***** Material for the task

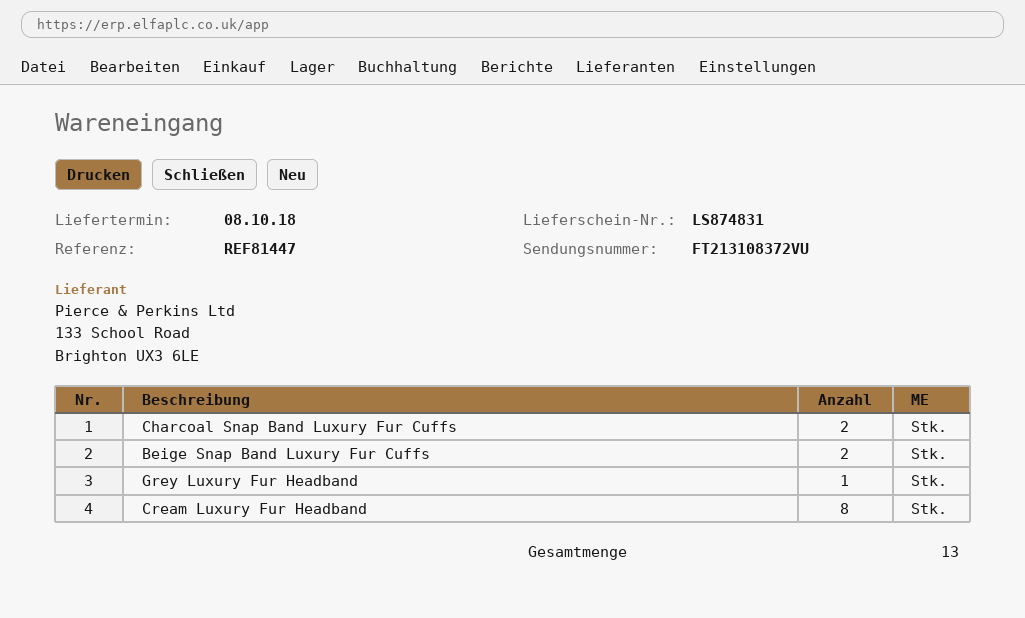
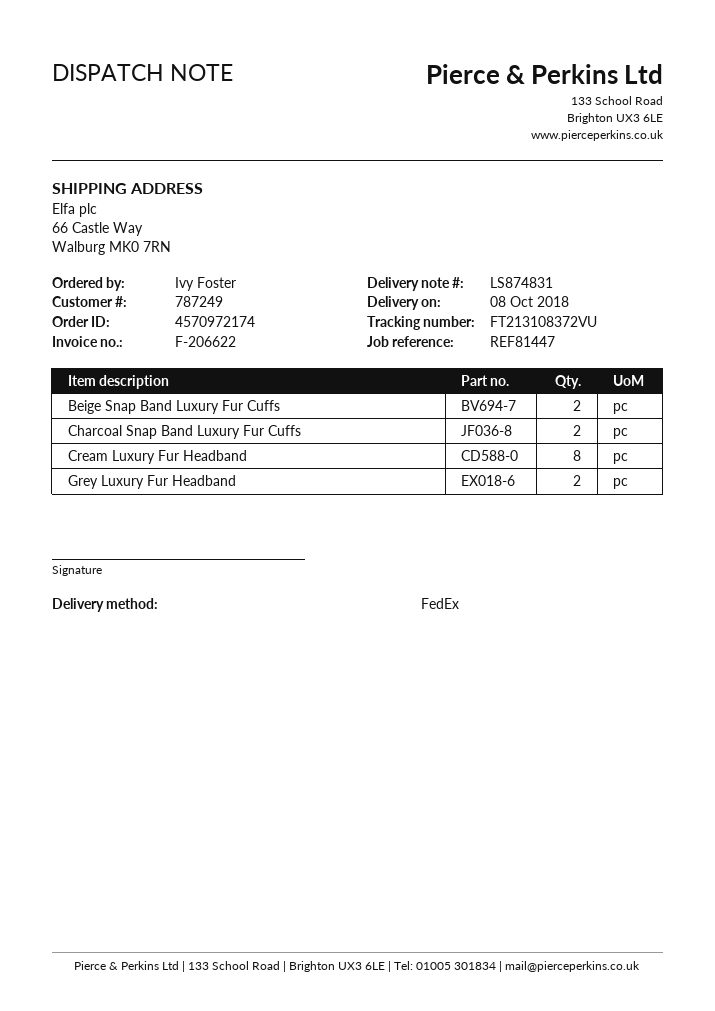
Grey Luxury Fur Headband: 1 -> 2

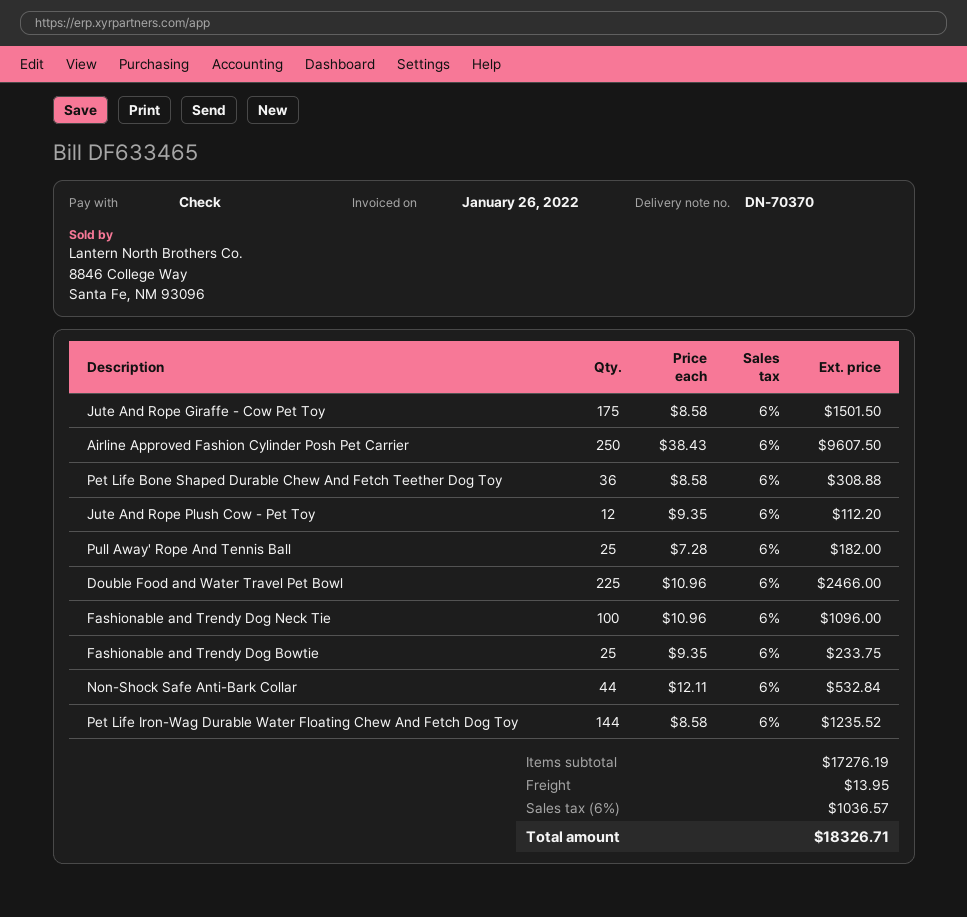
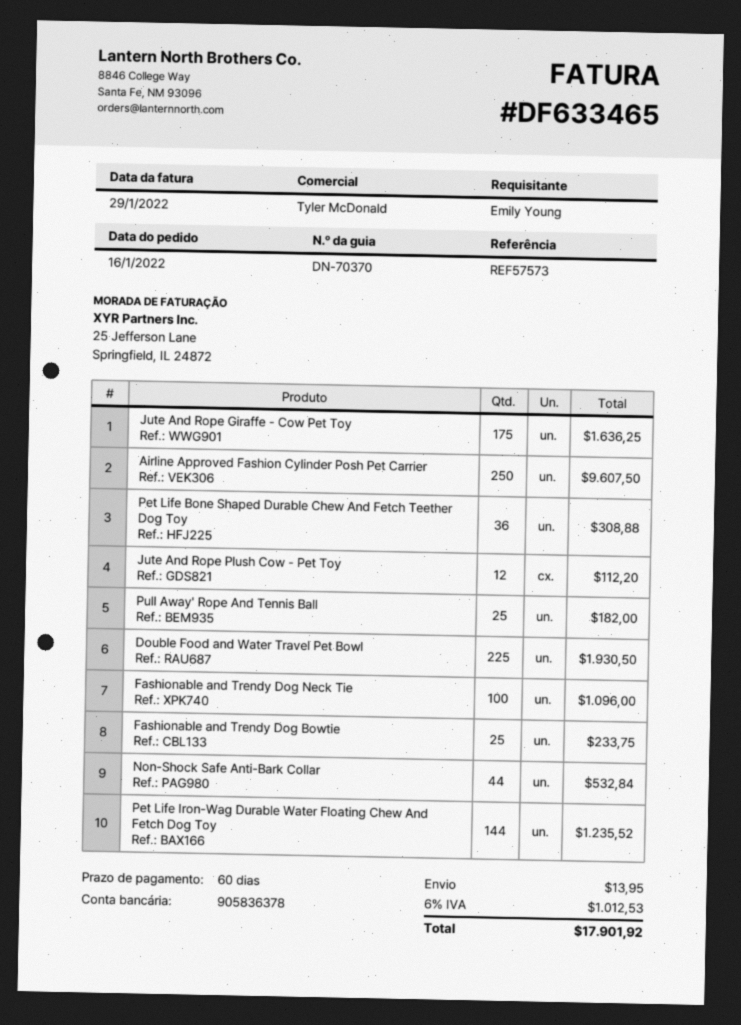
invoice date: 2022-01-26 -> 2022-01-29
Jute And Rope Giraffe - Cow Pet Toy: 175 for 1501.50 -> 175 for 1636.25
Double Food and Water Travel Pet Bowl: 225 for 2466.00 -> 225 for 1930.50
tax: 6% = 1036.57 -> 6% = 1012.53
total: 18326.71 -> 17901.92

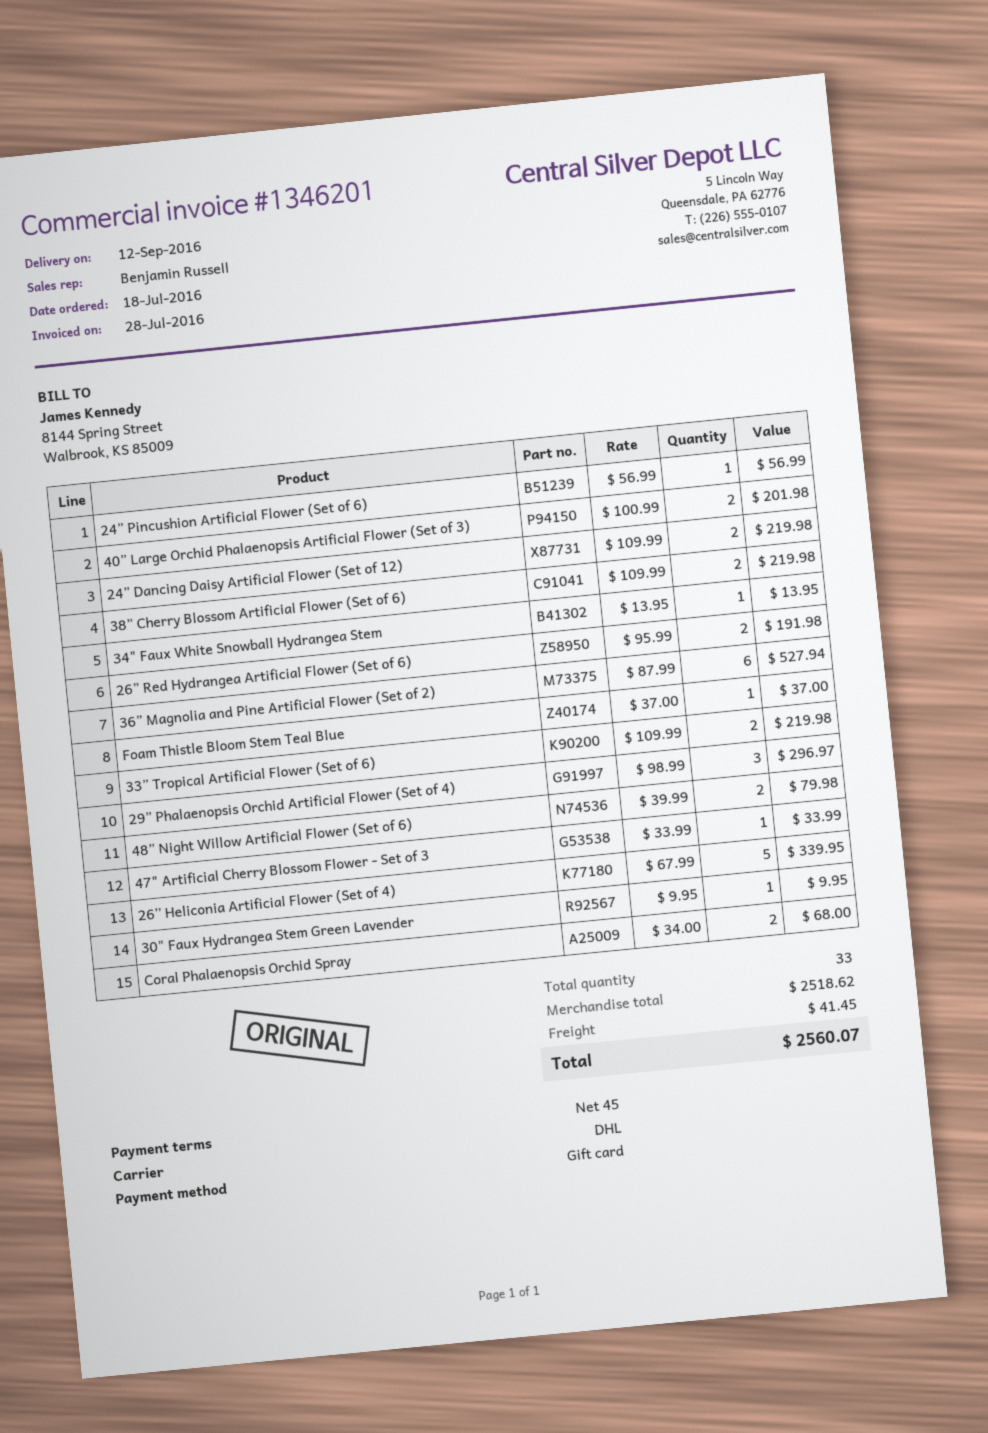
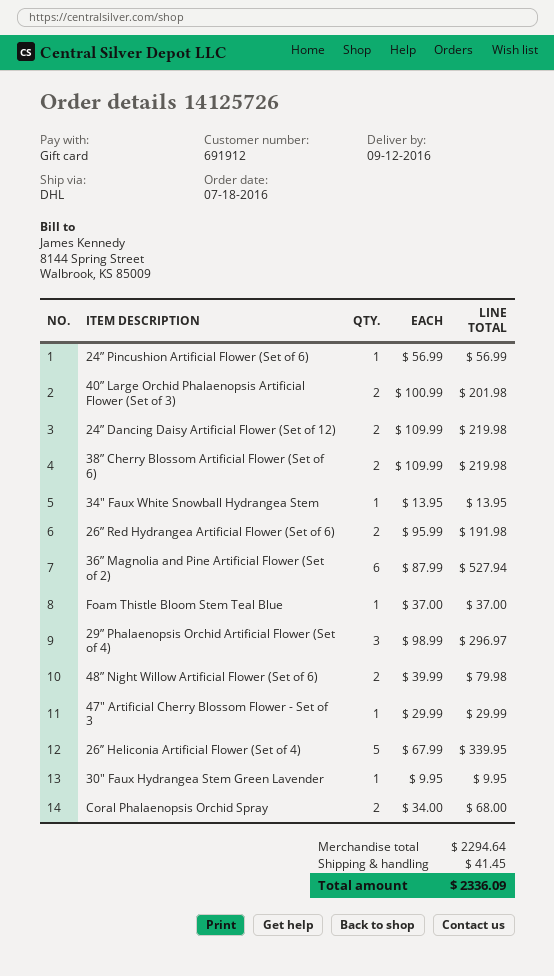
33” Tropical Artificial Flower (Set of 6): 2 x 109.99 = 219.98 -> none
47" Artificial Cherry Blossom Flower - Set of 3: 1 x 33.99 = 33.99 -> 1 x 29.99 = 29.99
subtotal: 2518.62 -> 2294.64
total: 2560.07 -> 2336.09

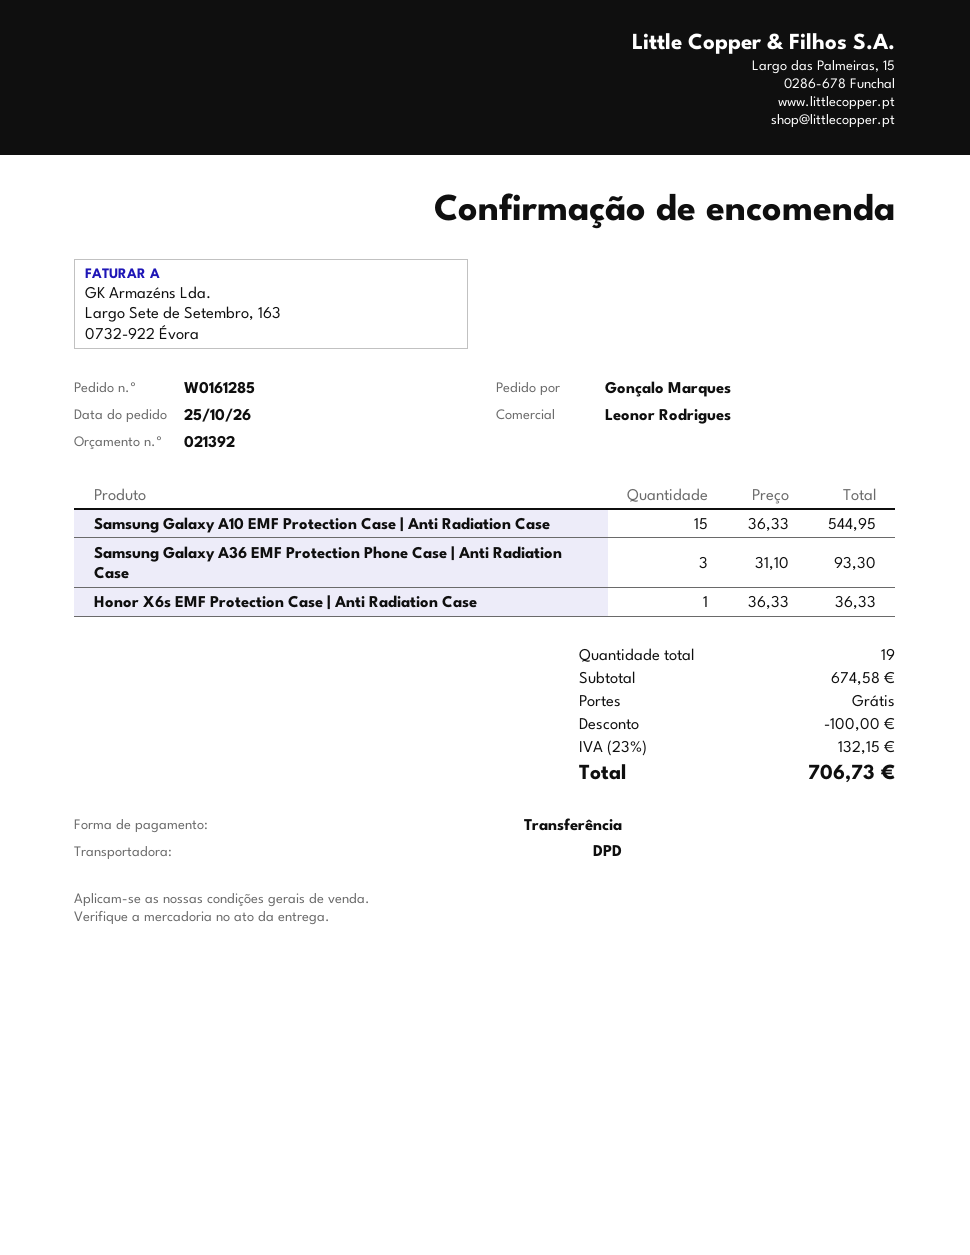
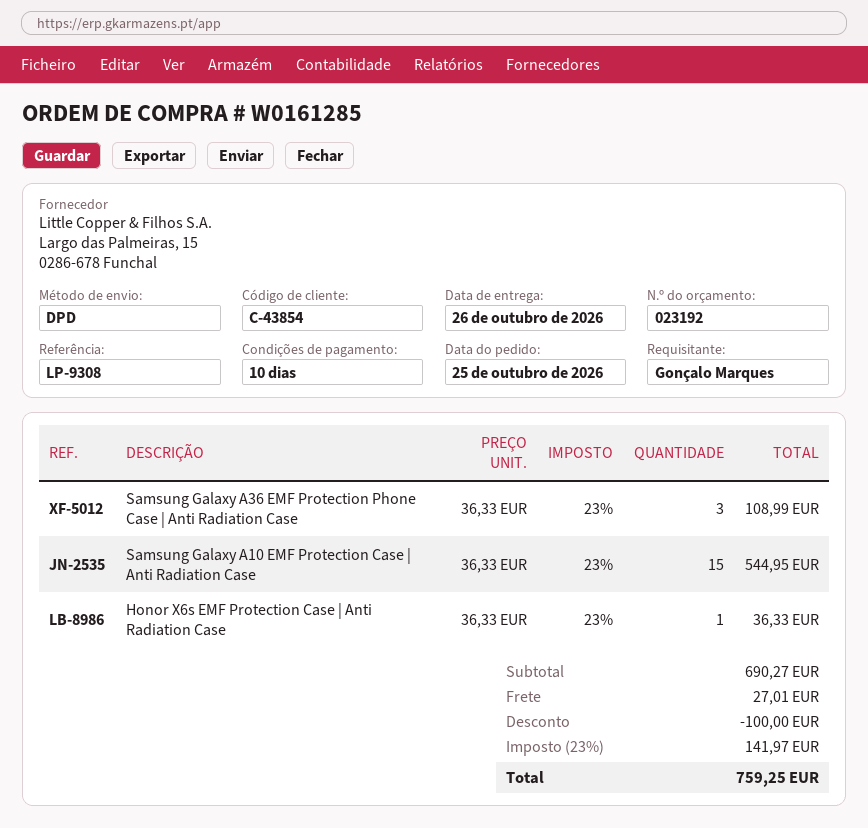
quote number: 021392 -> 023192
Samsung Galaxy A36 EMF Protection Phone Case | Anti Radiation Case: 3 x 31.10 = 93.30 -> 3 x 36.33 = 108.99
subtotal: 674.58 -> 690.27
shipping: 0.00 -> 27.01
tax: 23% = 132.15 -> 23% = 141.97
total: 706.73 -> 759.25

**********

— Problem details —
Please find each line in the records above that holds the word "subtotal", and copy it.

— Solution to this problem —
subtotal: 2518.62 -> 2294.64
subtotal: 674.58 -> 690.27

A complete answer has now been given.